Dataset records

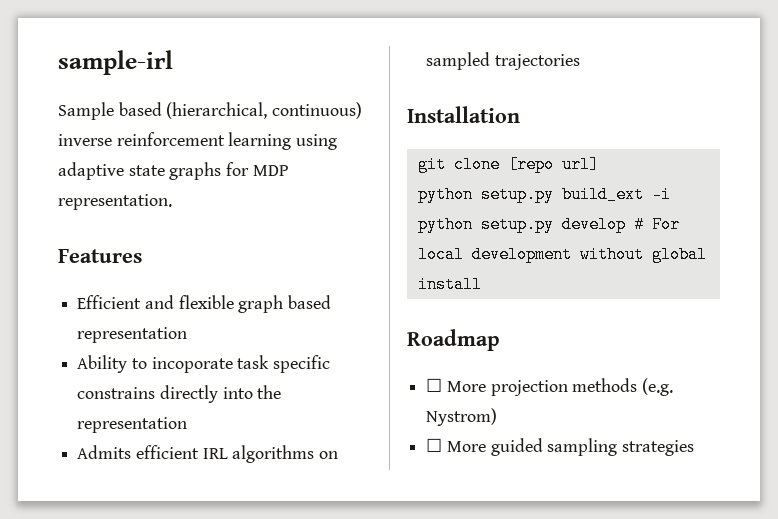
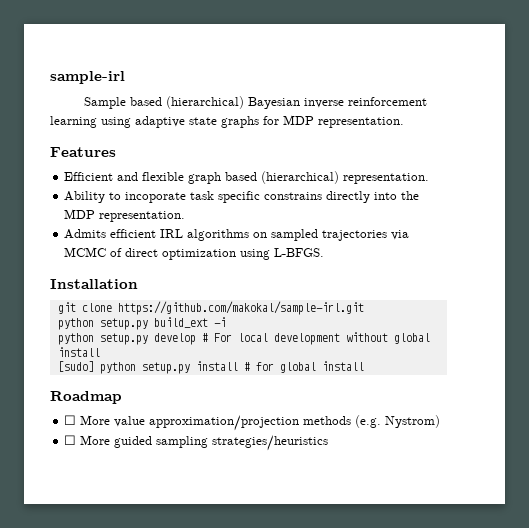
[166,102,363,119] (hierarchical, continuous) -> [165,96,300,109] (hierarchical) Bayesian
[77,327,188,343] representation -> [261,171,430,184] (hierarchical) representation.
[77,417,188,433] representation -> [64,209,186,222] MDP representation.
(580, 62) none -> [391,230,410,240] [64,247,325,260] via MCMC of direct optimization using L-BFGS.
[507,156,599,173] [repo url] -> [117,301,364,315] https://github.com/makokal/sample-irl.git
(482, 284) none -> [57,361,364,374] // [sudo] python setup.py install # for global install
[490,380,568,396] projection -> [114,415,300,431] value approximation/projection
[622,440,695,456] strategies -> [212,435,329,451] strategies/heuristics

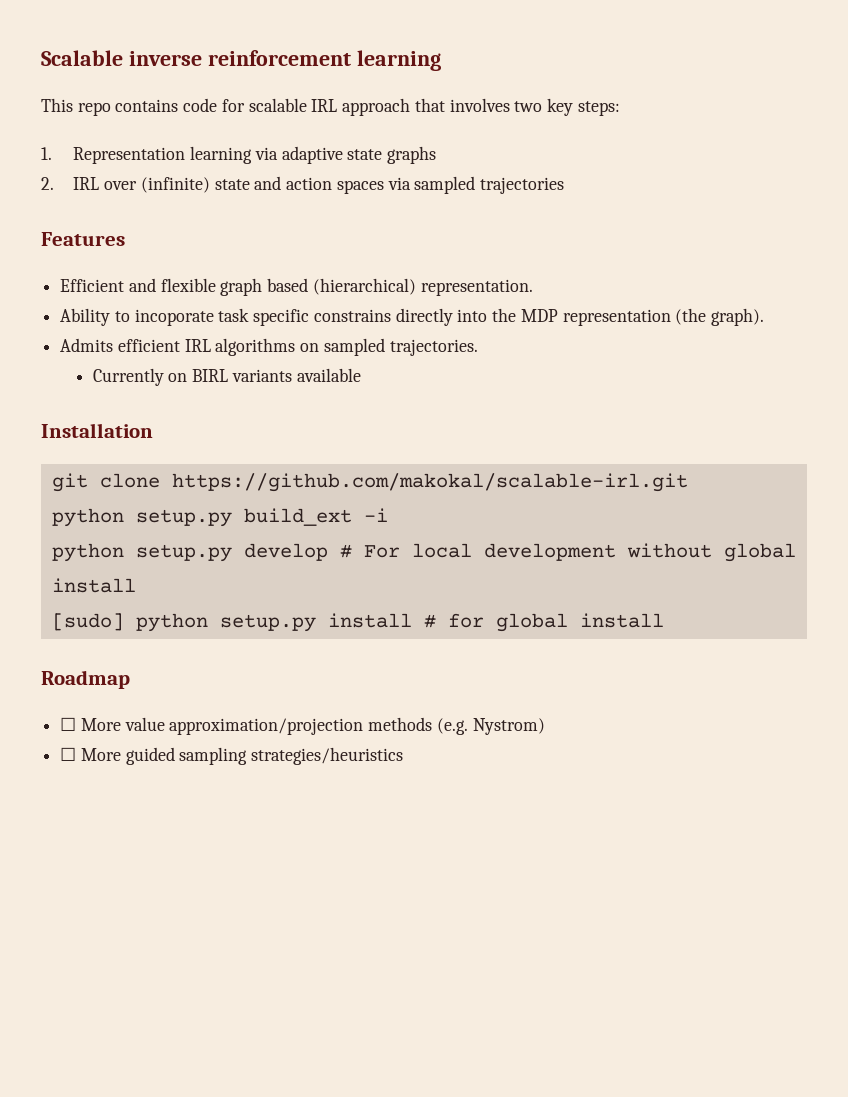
[50,71,125,84] [83,96,427,109] [50,115,404,128] sample-irl // Sample based (hierarchical) Bayesian inverse reinforcement learning using adaptive state graphs for MDP representation. -> [41,50,441,71] [41,98,620,116] [41,146,437,164] [41,176,565,194] Scalable inverse reinforcement learning // This repo contains code for scalable IRL approach that involves two key steps: // 1. Representation learning via adaptive state graphs // 2. IRL over (infinite) state and action spaces via sampled trajectories
[99,211,186,222] representation. -> [562,308,764,326] representation (the graph).
[322,230,410,241] [64,247,325,260] trajectories via MCMC of direct optimization using L-BFGS. -> [389,339,478,356] [92,368,361,386] trajectories. // Currently on BIRL variants available
[117,301,364,315] https://github.com/makokal/sample-irl.git -> [171,473,688,492] https://github.com/makokal/scalable-irl.git

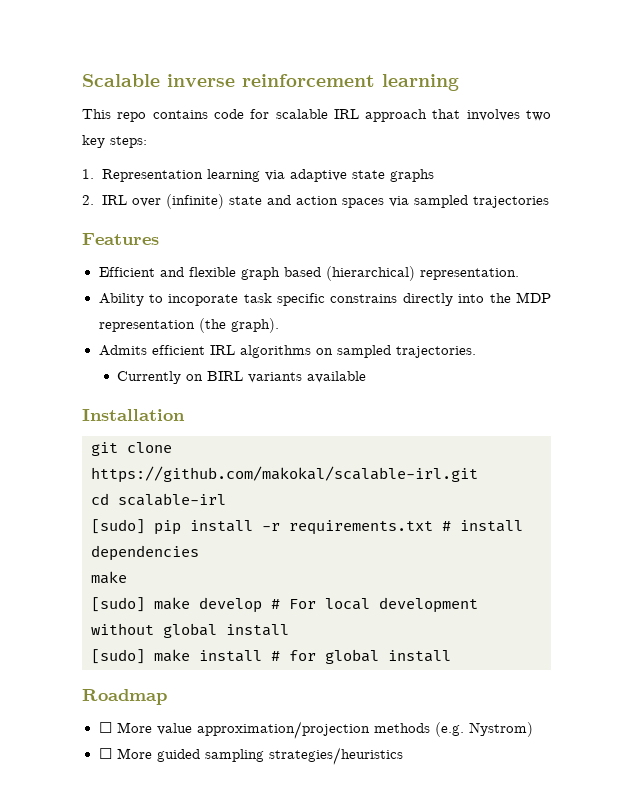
[51,508,388,527] [51,543,232,562] python setup.py build_ext -i // python setup.py -> [91,493,226,506] [91,519,523,535] [91,545,199,561] [91,571,127,584] [91,597,190,612] cd scalable-irl // [sudo] pip install -r requirements.txt # install dependencies // make // [sudo] make
[135,613,316,632] python setup.py -> [154,649,190,662] make

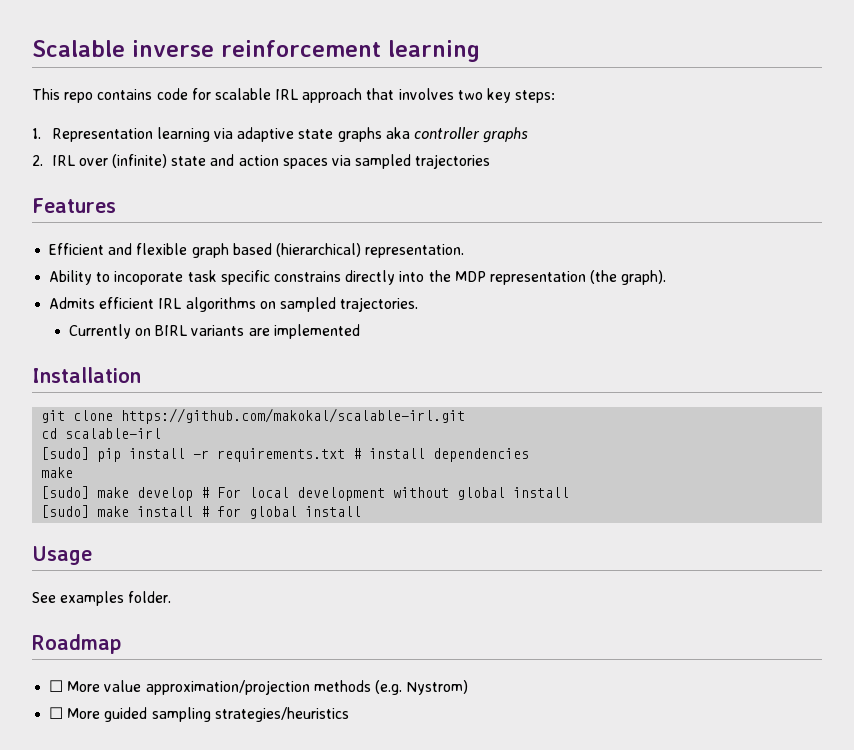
(434, 175) none -> [385,127,529,143] aka controller graphs
[307,371,367,383] available -> [248,324,360,339] are implemented
(451, 656) none -> [32,546,92,565] [32,591,172,606] // Usage // See examples folder.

Try it
Exact copies of the lines from the one holding "[307,371,367,383] available ->" through the last line above, and only those, make up the answer.

Output below
[307,371,367,383] available -> [248,324,360,339] are implemented
(451, 656) none -> [32,546,92,565] [32,591,172,606] // Usage // See examples folder.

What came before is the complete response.